Moore et al. (this issue) provide an excellent demonstration of how RDoC units of analysis like laboratory paradigms that have thus far been underutilized can inform our understanding of RDoC dimensions. They used a battery of well-established Laboratory Temperament Assessment Battery (Lab TAB) tasks to assess reward responsiveness (a positive valence domain construct), frustrative nonreward, loss, and fear (all negative valence domain constructs) in middle childhood, as well as psychopathology symptoms assessed in both middle childhood and again in adolescence. Critically, they find that reward responsiveness and frustrative nonreward, measured using emotion-eliciting tasks, were more correlated than might be expected given the placement of these constructs in different RDoC systems.
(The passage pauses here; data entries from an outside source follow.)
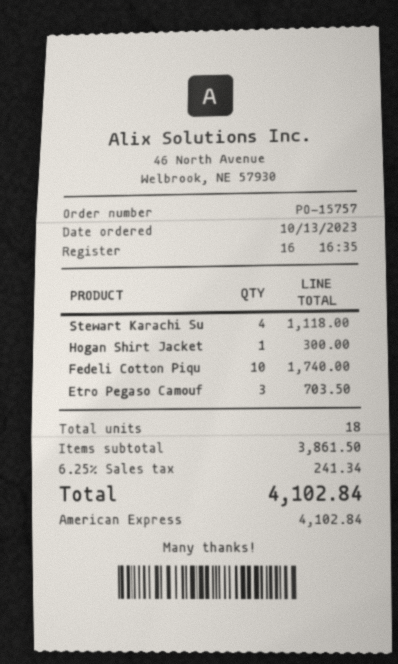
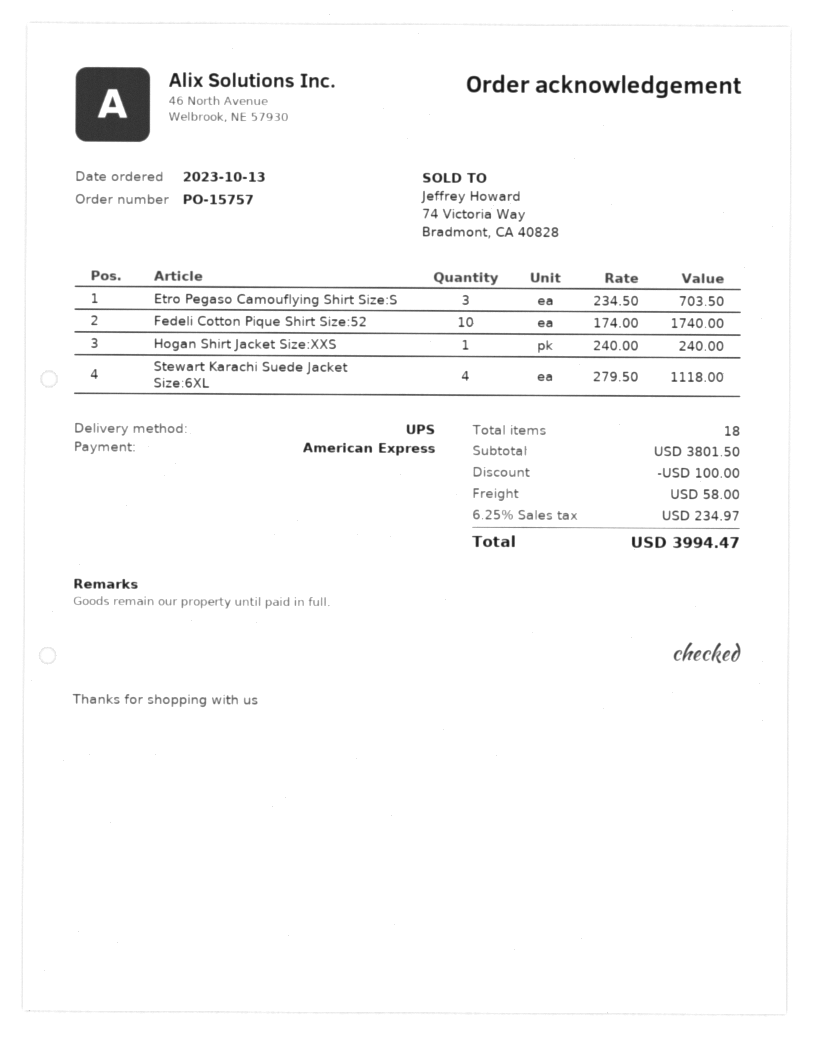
Hogan Shirt Jacket: 1 for 300.00 -> 1 for 240.00
subtotal: 3861.50 -> 3801.50
discount: none -> 100.00
shipping: none -> 58.00
tax: 6.25% = 241.34 -> 6.25% = 234.97
total: 4102.84 -> 3994.47

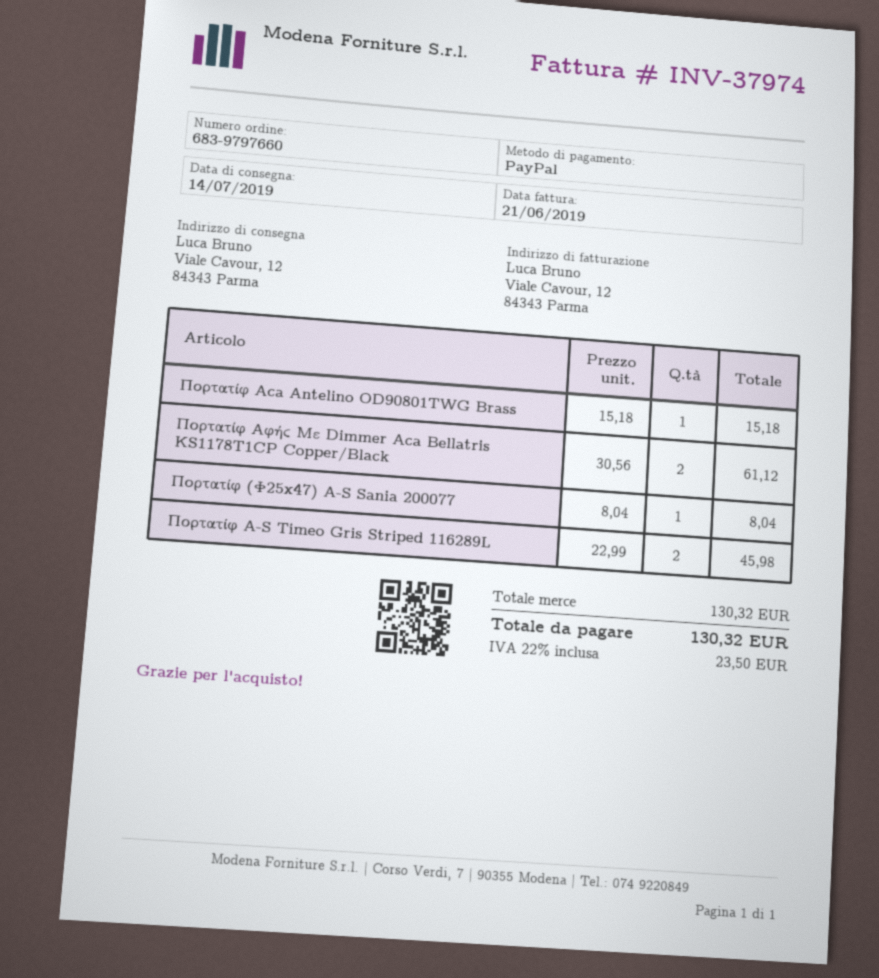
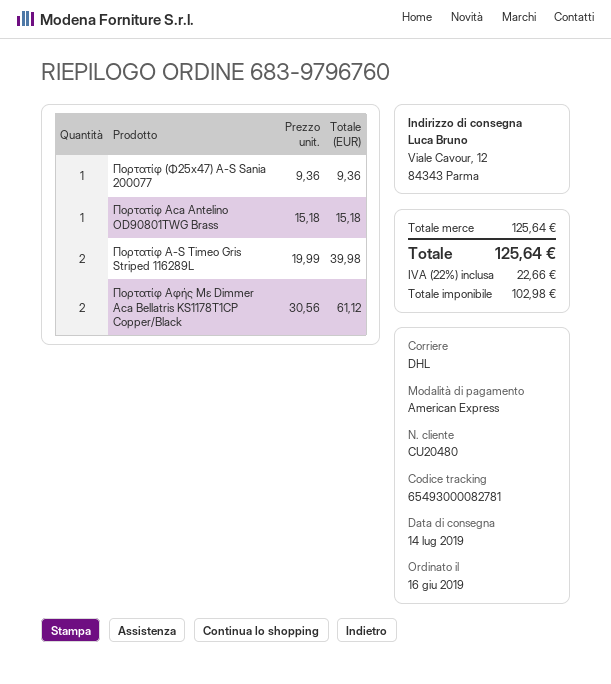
order number: 683-9797660 -> 683-9796760
payment method: PayPal -> American Express
Πορτατίφ (Φ25x47) A-S Sania 200077: 1 x 8.04 = 8.04 -> 1 x 9.36 = 9.36
Πορτατίφ A-S Timeo Gris Striped 116289L: 2 x 22.99 = 45.98 -> 2 x 19.99 = 39.98
subtotal: 130.32 -> 125.64
tax: 22% = 23.50 -> 22% = 22.66
total: 130.32 -> 125.64

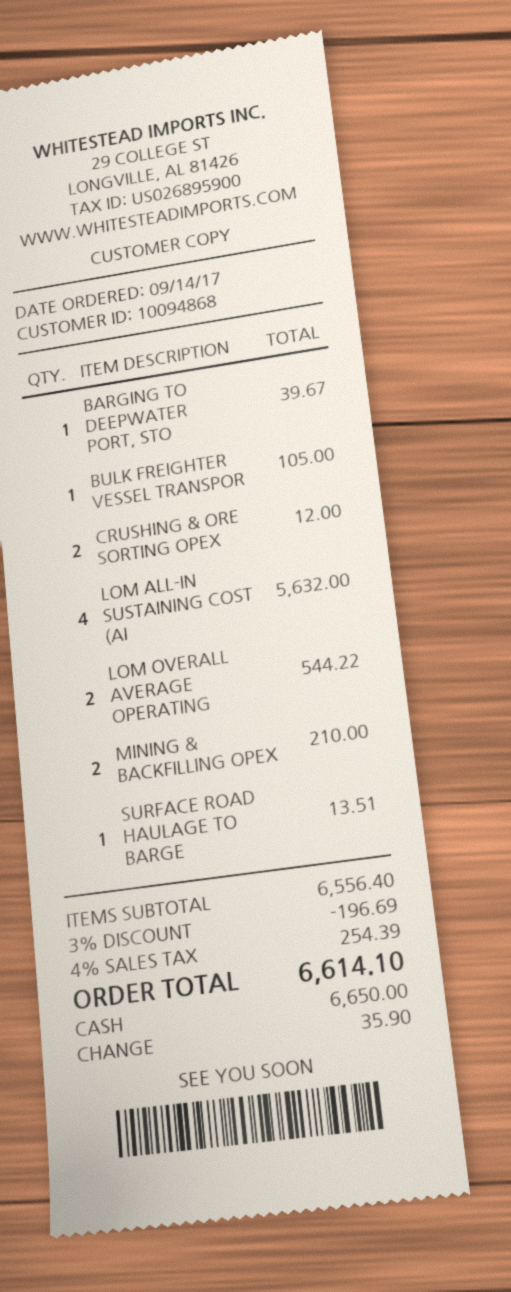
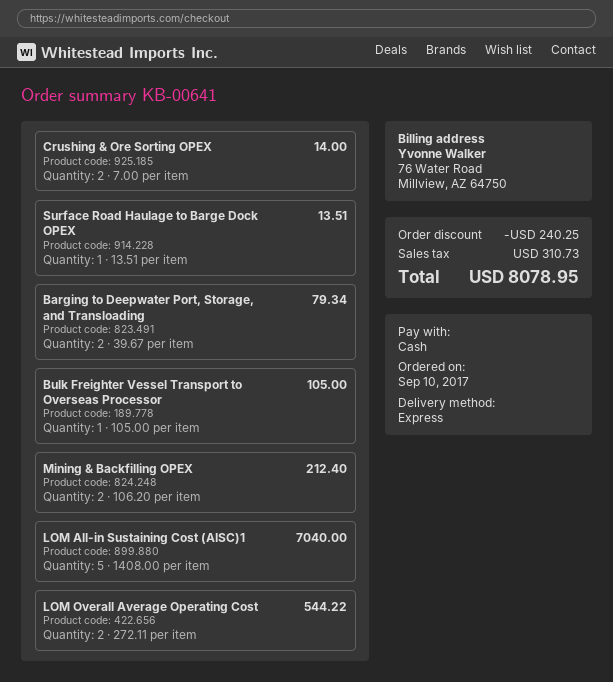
order date: 2017-09-14 -> 2017-09-10
BARGING TO DEEPWATER PORT, STO: 1 for 39.67 -> 2 for 79.34
CRUSHING & ORE SORTING OPEX: 2 for 12.00 -> 2 for 14.00
LOM ALL-IN SUSTAINING COST (AI: 4 for 5632.00 -> 5 for 7040.00
MINING & BACKFILLING OPEX: 2 for 210.00 -> 2 for 212.40
discount: 196.69 -> 240.25
tax: 254.39 -> 310.73
total: 6614.10 -> 8078.95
This points to the possibility of misspecification in the RDoC matrix, namely missing an underlying approach motivation system that cuts across both reward responsiveness and frustrative nonreward. Alternatively, it may indicate that shared method variance across the laboratory paradigms yields measures of distinct constructs overlap more than anticipated. Moreover, leveraging their genetically informative twin sample, they find greater heritability of reward responsiveness and frustrative nonreward relative to loss and fear constructs, though they appropriately acknowledge this is likely attributable to less reliable measurement of loss and fear constructs—consistent with broader issues in the literature on assessment of internalizing constructs with respect to reliability of measurement and possibly greater heterogeneity in the evocative stimuli that are reliable elicitors of these dimensions.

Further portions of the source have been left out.